● **Problem to work on**: Every record listed below should be copied exactly.

● **Excerpted records**:

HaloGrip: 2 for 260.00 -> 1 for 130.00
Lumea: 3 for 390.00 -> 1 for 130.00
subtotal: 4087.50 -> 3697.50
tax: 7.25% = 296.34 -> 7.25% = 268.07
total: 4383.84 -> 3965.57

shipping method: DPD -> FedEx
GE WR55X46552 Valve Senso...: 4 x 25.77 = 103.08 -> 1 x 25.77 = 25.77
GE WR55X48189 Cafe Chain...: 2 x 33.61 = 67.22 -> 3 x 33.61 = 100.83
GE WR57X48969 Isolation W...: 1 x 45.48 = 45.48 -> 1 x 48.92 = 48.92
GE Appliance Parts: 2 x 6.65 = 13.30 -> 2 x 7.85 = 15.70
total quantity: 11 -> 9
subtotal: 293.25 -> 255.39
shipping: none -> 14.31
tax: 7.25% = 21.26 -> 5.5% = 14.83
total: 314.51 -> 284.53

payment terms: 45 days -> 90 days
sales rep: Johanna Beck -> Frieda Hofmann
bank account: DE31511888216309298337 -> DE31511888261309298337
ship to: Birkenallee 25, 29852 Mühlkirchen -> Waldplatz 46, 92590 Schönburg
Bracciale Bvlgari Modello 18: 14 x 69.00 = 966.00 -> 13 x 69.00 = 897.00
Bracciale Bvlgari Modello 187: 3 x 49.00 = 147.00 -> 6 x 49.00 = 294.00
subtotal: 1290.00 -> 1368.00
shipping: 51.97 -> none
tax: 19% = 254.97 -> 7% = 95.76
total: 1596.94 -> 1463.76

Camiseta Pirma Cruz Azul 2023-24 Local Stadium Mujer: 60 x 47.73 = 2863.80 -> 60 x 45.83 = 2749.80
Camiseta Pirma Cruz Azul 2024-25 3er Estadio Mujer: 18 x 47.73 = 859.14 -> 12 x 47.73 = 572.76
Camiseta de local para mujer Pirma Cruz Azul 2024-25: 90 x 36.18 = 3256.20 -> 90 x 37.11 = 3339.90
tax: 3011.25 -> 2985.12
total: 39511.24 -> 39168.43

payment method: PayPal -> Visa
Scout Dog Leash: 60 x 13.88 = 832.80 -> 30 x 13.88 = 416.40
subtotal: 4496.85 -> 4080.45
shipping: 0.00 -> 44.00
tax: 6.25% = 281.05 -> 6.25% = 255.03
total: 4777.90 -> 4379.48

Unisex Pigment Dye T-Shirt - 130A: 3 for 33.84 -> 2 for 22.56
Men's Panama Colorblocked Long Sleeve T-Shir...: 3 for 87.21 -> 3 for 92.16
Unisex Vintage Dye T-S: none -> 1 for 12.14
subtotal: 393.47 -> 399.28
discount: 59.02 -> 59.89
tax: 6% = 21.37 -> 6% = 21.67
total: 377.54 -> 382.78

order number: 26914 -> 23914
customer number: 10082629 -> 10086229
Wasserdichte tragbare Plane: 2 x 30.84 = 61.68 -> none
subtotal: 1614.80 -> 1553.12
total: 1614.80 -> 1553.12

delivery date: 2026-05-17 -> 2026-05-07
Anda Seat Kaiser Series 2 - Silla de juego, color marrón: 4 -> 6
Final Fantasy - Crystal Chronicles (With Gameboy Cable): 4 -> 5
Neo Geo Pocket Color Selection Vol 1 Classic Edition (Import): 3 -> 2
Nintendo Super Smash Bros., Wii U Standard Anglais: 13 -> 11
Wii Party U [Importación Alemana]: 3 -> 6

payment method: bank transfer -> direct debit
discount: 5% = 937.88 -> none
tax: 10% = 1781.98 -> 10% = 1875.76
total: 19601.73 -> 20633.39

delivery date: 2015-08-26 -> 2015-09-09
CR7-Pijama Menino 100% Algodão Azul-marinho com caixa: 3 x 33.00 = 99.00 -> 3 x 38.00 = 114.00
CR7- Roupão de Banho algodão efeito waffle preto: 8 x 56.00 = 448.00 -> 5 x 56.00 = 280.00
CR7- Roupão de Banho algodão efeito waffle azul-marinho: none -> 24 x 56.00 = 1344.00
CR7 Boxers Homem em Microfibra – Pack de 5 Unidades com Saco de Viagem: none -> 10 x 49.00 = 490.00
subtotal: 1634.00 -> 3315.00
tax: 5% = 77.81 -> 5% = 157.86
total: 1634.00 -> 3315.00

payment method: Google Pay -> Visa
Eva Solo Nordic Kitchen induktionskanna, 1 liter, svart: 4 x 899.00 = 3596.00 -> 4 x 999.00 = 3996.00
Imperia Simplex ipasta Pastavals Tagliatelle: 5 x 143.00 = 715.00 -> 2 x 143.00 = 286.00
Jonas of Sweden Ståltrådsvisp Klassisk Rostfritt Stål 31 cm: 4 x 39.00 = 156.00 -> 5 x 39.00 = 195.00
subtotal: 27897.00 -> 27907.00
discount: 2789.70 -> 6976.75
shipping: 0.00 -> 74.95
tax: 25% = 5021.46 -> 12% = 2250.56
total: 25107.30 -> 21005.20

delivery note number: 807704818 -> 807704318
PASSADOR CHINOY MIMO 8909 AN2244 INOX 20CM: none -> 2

● **Answer for this exercise**:
HaloGrip: 2 for 260.00 -> 1 for 130.00
Lumea: 3 for 390.00 -> 1 for 130.00
subtotal: 4087.50 -> 3697.50
tax: 7.25% = 296.34 -> 7.25% = 268.07
total: 4383.84 -> 3965.57

shipping method: DPD -> FedEx
GE WR55X46552 Valve Senso...: 4 x 25.77 = 103.08 -> 1 x 25.77 = 25.77
GE WR55X48189 Cafe Chain...: 2 x 33.61 = 67.22 -> 3 x 33.61 = 100.83
GE WR57X48969 Isolation W...: 1 x 45.48 = 45.48 -> 1 x 48.92 = 48.92
GE Appliance Parts: 2 x 6.65 = 13.30 -> 2 x 7.85 = 15.70
total quantity: 11 -> 9
subtotal: 293.25 -> 255.39
shipping: none -> 14.31
tax: 7.25% = 21.26 -> 5.5% = 14.83
total: 314.51 -> 284.53

payment terms: 45 days -> 90 days
sales rep: Johanna Beck -> Frieda Hofmann
bank account: DE31511888216309298337 -> DE31511888261309298337
ship to: Birkenallee 25, 29852 Mühlkirchen -> Waldplatz 46, 92590 Schönburg
Bracciale Bvlgari Modello 18: 14 x 69.00 = 966.00 -> 13 x 69.00 = 897.00
Bracciale Bvlgari Modello 187: 3 x 49.00 = 147.00 -> 6 x 49.00 = 294.00
subtotal: 1290.00 -> 1368.00
shipping: 51.97 -> none
tax: 19% = 254.97 -> 7% = 95.76
total: 1596.94 -> 1463.76

Camiseta Pirma Cruz Azul 2023-24 Local Stadium Mujer: 60 x 47.73 = 2863.80 -> 60 x 45.83 = 2749.80
Camiseta Pirma Cruz Azul 2024-25 3er Estadio Mujer: 18 x 47.73 = 859.14 -> 12 x 47.73 = 572.76
Camiseta de local para mujer Pirma Cruz Azul 2024-25: 90 x 36.18 = 3256.20 -> 90 x 37.11 = 3339.90
tax: 3011.25 -> 2985.12
total: 39511.24 -> 39168.43

payment method: PayPal -> Visa
Scout Dog Leash: 60 x 13.88 = 832.80 -> 30 x 13.88 = 416.40
subtotal: 4496.85 -> 4080.45
shipping: 0.00 -> 44.00
tax: 6.25% = 281.05 -> 6.25% = 255.03
total: 4777.90 -> 4379.48

Unisex Pigment Dye T-Shirt - 130A: 3 for 33.84 -> 2 for 22.56
Men's Panama Colorblocked Long Sleeve T-Shir...: 3 for 87.21 -> 3 for 92.16
Unisex Vintage Dye T-S: none -> 1 for 12.14
subtotal: 393.47 -> 399.28
discount: 59.02 -> 59.89
tax: 6% = 21.37 -> 6% = 21.67
total: 377.54 -> 382.78

order number: 26914 -> 23914
customer number: 10082629 -> 10086229
Wasserdichte tragbare Plane: 2 x 30.84 = 61.68 -> none
subtotal: 1614.80 -> 1553.12
total: 1614.80 -> 1553.12

delivery date: 2026-05-17 -> 2026-05-07
Anda Seat Kaiser Series 2 - Silla de juego, color marrón: 4 -> 6
Final Fantasy - Crystal Chronicles (With Gameboy Cable): 4 -> 5
Neo Geo Pocket Color Selection Vol 1 Classic Edition (Import): 3 -> 2
Nintendo Super Smash Bros., Wii U Standard Anglais: 13 -> 11
Wii Party U [Importación Alemana]: 3 -> 6

payment method: bank transfer -> direct debit
discount: 5% = 937.88 -> none
tax: 10% = 1781.98 -> 10% = 1875.76
total: 19601.73 -> 20633.39

delivery date: 2015-08-26 -> 2015-09-09
CR7-Pijama Menino 100% Algodão Azul-marinho com caixa: 3 x 33.00 = 99.00 -> 3 x 38.00 = 114.00
CR7- Roupão de Banho algodão efeito waffle preto: 8 x 56.00 = 448.00 -> 5 x 56.00 = 280.00
CR7- Roupão de Banho algodão efeito waffle azul-marinho: none -> 24 x 56.00 = 1344.00
CR7 Boxers Homem em Microfibra – Pack de 5 Unidades com Saco de Viagem: none -> 10 x 49.00 = 490.00
subtotal: 1634.00 -> 3315.00
tax: 5% = 77.81 -> 5% = 157.86
total: 1634.00 -> 3315.00

payment method: Google Pay -> Visa
Eva Solo Nordic Kitchen induktionskanna, 1 liter, svart: 4 x 899.00 = 3596.00 -> 4 x 999.00 = 3996.00
Imperia Simplex ipasta Pastavals Tagliatelle: 5 x 143.00 = 715.00 -> 2 x 143.00 = 286.00
Jonas of Sweden Ståltrådsvisp Klassisk Rostfritt Stål 31 cm: 4 x 39.00 = 156.00 -> 5 x 39.00 = 195.00
subtotal: 27897.00 -> 27907.00
discount: 2789.70 -> 6976.75
shipping: 0.00 -> 74.95
tax: 25% = 5021.46 -> 12% = 2250.56
total: 25107.30 -> 21005.20

delivery note number: 807704818 -> 807704318
PASSADOR CHINOY MIMO 8909 AN2244 INOX 20CM: none -> 2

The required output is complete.